Some Mongolian herders forced to resettle because of the Oyu Tolgoi expansion have experienced herd loss. They were forced to move to inferior locations without adequate time to select spots that would protect their animals from harsh winter storms. The minimal assistance provided at the time of resettlement was not sufficient. Furthermore, they were forced to accept inadequate compensation based on their location in proximity to the mine, rather than the size of pasture taken away from them.

===Economic impact===
Mining in Mongolia currently contributes about a third of GDP and accounts for 89.2 per cent of the country's total exports.
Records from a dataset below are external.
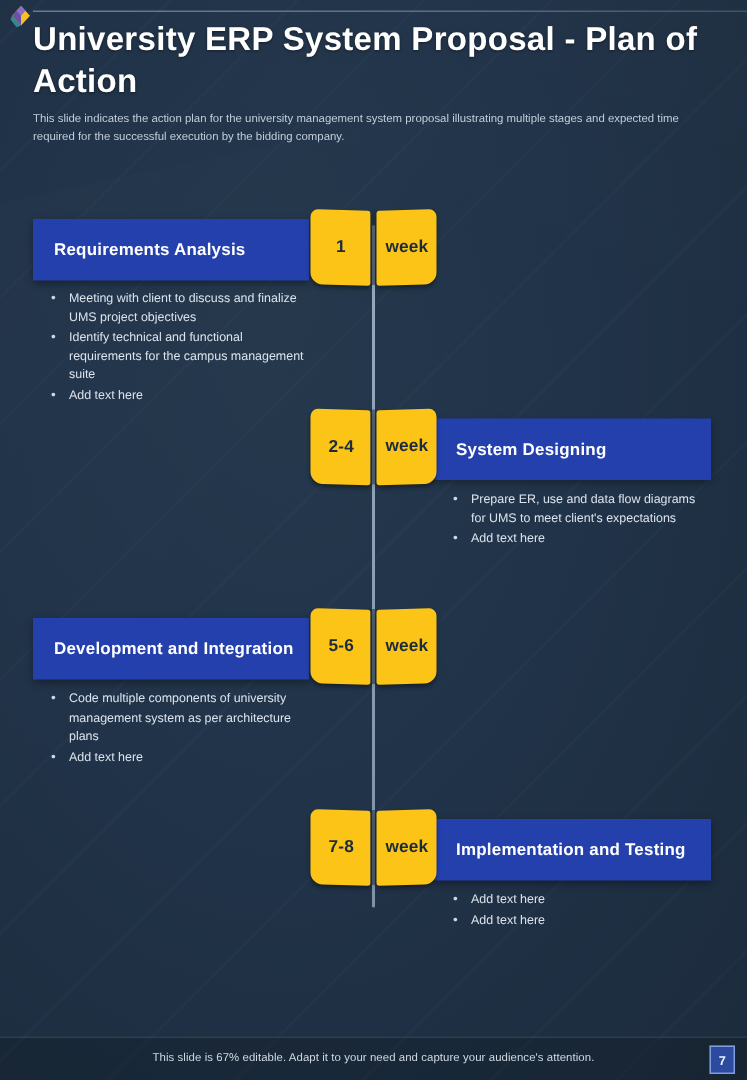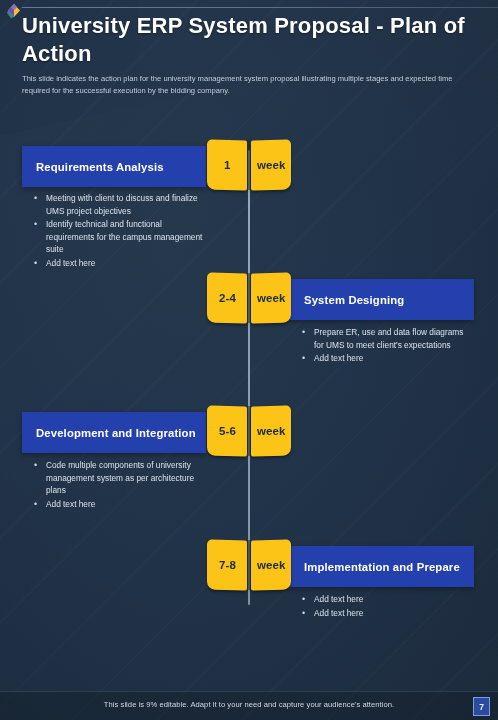--- a/index.html
+++ b/index.html
@@ -332,7 +332,7 @@
 
   <div class="stage">
     <div class="titlebar" style="left:290px; top:546px; width:184px; height:41px;">
-      <span class="tlabel">Implementation and Prepare</span>
+      <span class="tlabel">Implementation and Testing</span>
     </div>
 
     <div class="book" style="left:207px; top:540px;">

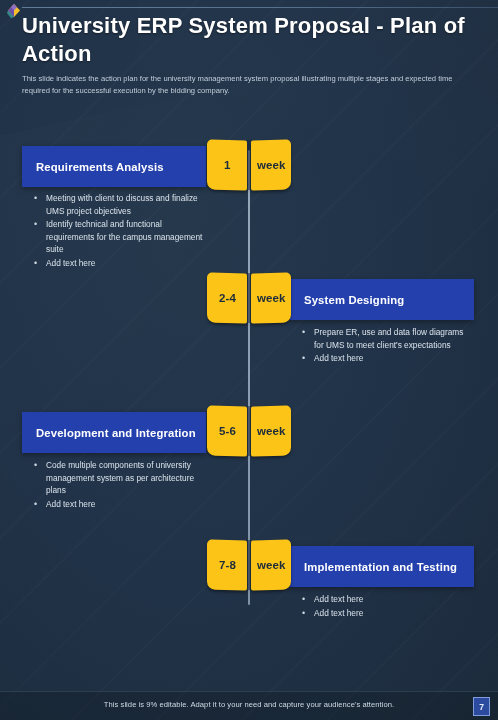--- a/index.html
+++ b/index.html
@@ -358,7 +358,7 @@
   </div>
 
   <div class="footer">
-    <div class="footer-text">This slide is 9% editable. Adapt it to your need and capture your audience's attention.</div>
+    <div class="footer-text">This slide is 67% editable. Adapt it to your need and capture your audience's attention.</div>
     <div class="pagenum">7</div>
   </div>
The numbers are expected to rise since government issued about 3,000 new mining licences. Building an economy on minerals puts country at risk of Dutch disease, or the relationship between the increase in the economic development of natural resources and a decline in the manufacturing sector or agriculture. Cashmere industry and agricultural sector are already feeling the side effects. Although Mongolia’s economic growth has helped to reduce poverty by more than 11 % in recent years, there is also a rising inequality in terms of income distribution. Poverty is higher in the rural areas (35.5%) compared to the urban areas (23.2%), as herders in the countryside struggle to survive as their traditional livelihood dissolves.

=== Corruption related issues ===
Gantömöriin Uyanga, an MP has announced that former PM Sanjaagiin Bayar, who signed the OT Investment Agreement with 3 of its Cabinet Members, owns 7 properties abroad on the names of his daughters, ex-wife, and girlfriend worth of several billion dollars. However, S.Bayar has approached the Independent Agency Against Corruption with request to conduct investigation upon himself. His request reads: "Recently media coverage on possible money laundering through purchase of number of real estates abroad with the sources stating that I, Bayar Sanjaa, have abused my position as Prime Minister and lobbied the approval of the Oyutolgoi Agreement. In matter of these claims I hereby request the Agency to conduct investigations upon me in accordance with the Mongolian legislation". Also Sangijav Bayartsogt, the former Deputy Speaker of Parliament and one of the 3 ministers who signed the OT agreement has had his secret offshore account revealed by "The Guardian", a British Newspaper. According to the report the Deputy Speaker of Parliament, Sangijav Bayartsogt, confirmed having a secret Swiss bank account containing more than one million US dollars, in the name of an offshore entity "Legend Plus Capital Limited". The Guardian reported Bayartsogt Sangajav saying, "I shouldn't have opened that account. I should have included the company in my declarations," to the International Consortium of Investigative Journalists (ICIJ). "I don't worry about my reputation. I worry about my family. I probably should consider resigning from my position."

In January 2022, Rio Tinto reached agreement with the government of Mongolia, that resolves the outstanding issues that have been subject to negotiations with the Government of Mongolia over the last two years in relation to addressing Parliament Resolution 92. The agreement includes a secret clause that Rio Tinto pays $20 million to Erdenes Oyu Tolgoi for “business integrity resolution.” These payments are under investigation by Anti-Corruption NGOs, including Transparency International Mongolia, as deemed highly likely to be bribery payments to senior officials in Mongolian government.